WOMEN DESERVE MORE SOCIAL SECURITY, NOT LESS
MinutemanMedia
by Martha Burk
As we all know from
the State of the Union speech, [Bush] is pushing hard – on his own
party as well as the Democrats – to privatize Social Security. While
some of his folks know carving private accounts out of the present
system is a non-starter, they’re still trying to figure a way to please
their [pResident] and still get re-elected next year. Representative Bill
Thomas, chair of the House Ways and Means Committee and a heavy-hitter
in the debate, recently floated the idea of “gender and race adjusting”

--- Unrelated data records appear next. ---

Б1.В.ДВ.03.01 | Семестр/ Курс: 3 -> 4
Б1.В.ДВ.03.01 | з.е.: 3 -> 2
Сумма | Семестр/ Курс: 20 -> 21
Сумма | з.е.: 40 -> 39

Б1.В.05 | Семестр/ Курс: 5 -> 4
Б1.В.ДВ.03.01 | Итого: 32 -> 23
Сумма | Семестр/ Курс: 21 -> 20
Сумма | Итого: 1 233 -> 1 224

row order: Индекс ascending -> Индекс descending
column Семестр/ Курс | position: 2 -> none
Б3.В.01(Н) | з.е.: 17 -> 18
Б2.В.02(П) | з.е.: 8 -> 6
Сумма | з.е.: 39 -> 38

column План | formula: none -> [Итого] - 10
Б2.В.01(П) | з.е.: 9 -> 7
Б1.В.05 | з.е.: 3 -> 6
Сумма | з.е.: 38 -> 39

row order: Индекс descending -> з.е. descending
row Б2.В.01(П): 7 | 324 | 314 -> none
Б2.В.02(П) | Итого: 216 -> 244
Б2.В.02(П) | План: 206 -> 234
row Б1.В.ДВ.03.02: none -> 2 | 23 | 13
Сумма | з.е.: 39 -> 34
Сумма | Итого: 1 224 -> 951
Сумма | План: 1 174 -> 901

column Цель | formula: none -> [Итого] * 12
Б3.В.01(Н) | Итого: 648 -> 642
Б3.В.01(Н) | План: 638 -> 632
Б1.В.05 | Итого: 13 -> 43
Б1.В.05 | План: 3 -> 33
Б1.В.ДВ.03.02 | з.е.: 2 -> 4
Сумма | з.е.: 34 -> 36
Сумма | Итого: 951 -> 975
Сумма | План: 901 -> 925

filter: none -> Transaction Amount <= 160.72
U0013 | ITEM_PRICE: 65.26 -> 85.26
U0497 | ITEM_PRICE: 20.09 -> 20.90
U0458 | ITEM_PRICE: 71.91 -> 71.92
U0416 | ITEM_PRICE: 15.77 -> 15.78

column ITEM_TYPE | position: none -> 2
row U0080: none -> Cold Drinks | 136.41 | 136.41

benefits. Thomas strongly implied that since women live longer than
men, their checks should be reduced so an equivalent amount of money
would stretch over the additional years.
Great.
Women already have lower benefits than men because they make less over
their lifetimes due to pay discrimination and years spent out of the
workforce caring for kids and elderly parents, so Thomas’ idea adds
insult to injury. But putting aside the fact that gender or race-based
benefits would be against the law, Thomas ought to consider some
“adjustments” that would really be fair to women.
In 2003,
the last full year for which we have Census Bureau earnings data for
full-time, year-round workers, women earned only 75.5 cents for every
$1 men earned. Adjusting women's benefits upward to compensate for that
lower pay, would mean an increase in their benefits of 32.5 percent to
bring them in line with men's benefits.
Making
race based adjustments could help Hispanic and African American women
even more. Hispanic women earn only 52.5 cents for each $1 earned by
non-Hispanic white men, and African American women earned only 62.5
cents. So Hispanic women would need a 90 percent adjustment and African
American women a 60 percent upward adjustment to bring their benefits
into line with white men’s.
And, if
Rep. Thomas wants to compensate women for the time they spend out of
the labor market caring for children and other family members, the
upward adjustment would have to be much larger. The Institute for
Women’s Policy Research recently estimated that the typical woman earns
just 38 cents for each $1.00 the typical man earns over a lifetime,
taking years out of the workforce into account. Since Social Security
benefits are based on the highest 35 years of earnings (and the years
women spend at home are averaged in at $0). To compensate women for the
impact of this lost time doing unpaid care work, women's benefits would
need to be increased by 163 percent, more than double.
Of
course, privatizing Social Security would make all of these inequities
worse, not better, since women have fewer pennies to invest in that
great casino we call the stock market.
The
National Council of Women’s Organizations sent a strongly worded letter
to Thomas, urging him and his colleagues get serious about
strengthening Social Security in ways that preserve and improve
benefits for all those who rely on it, including women. The system is
not in crisis, but it will be if it’s starved by taking money out
through risky privatization schemes. Congress ought to be working to
stop that plan, not proposing ways to further disadvantage women
through disproportionate benefit cuts.
Martha
Burk is a political psychologist who heads the Center for Advancement
of Public Policy in Washington, D.C., a think tank focusing on the
wisdom of providing for more equal treatment of women in society. She can be found at MinutemanMedia.org.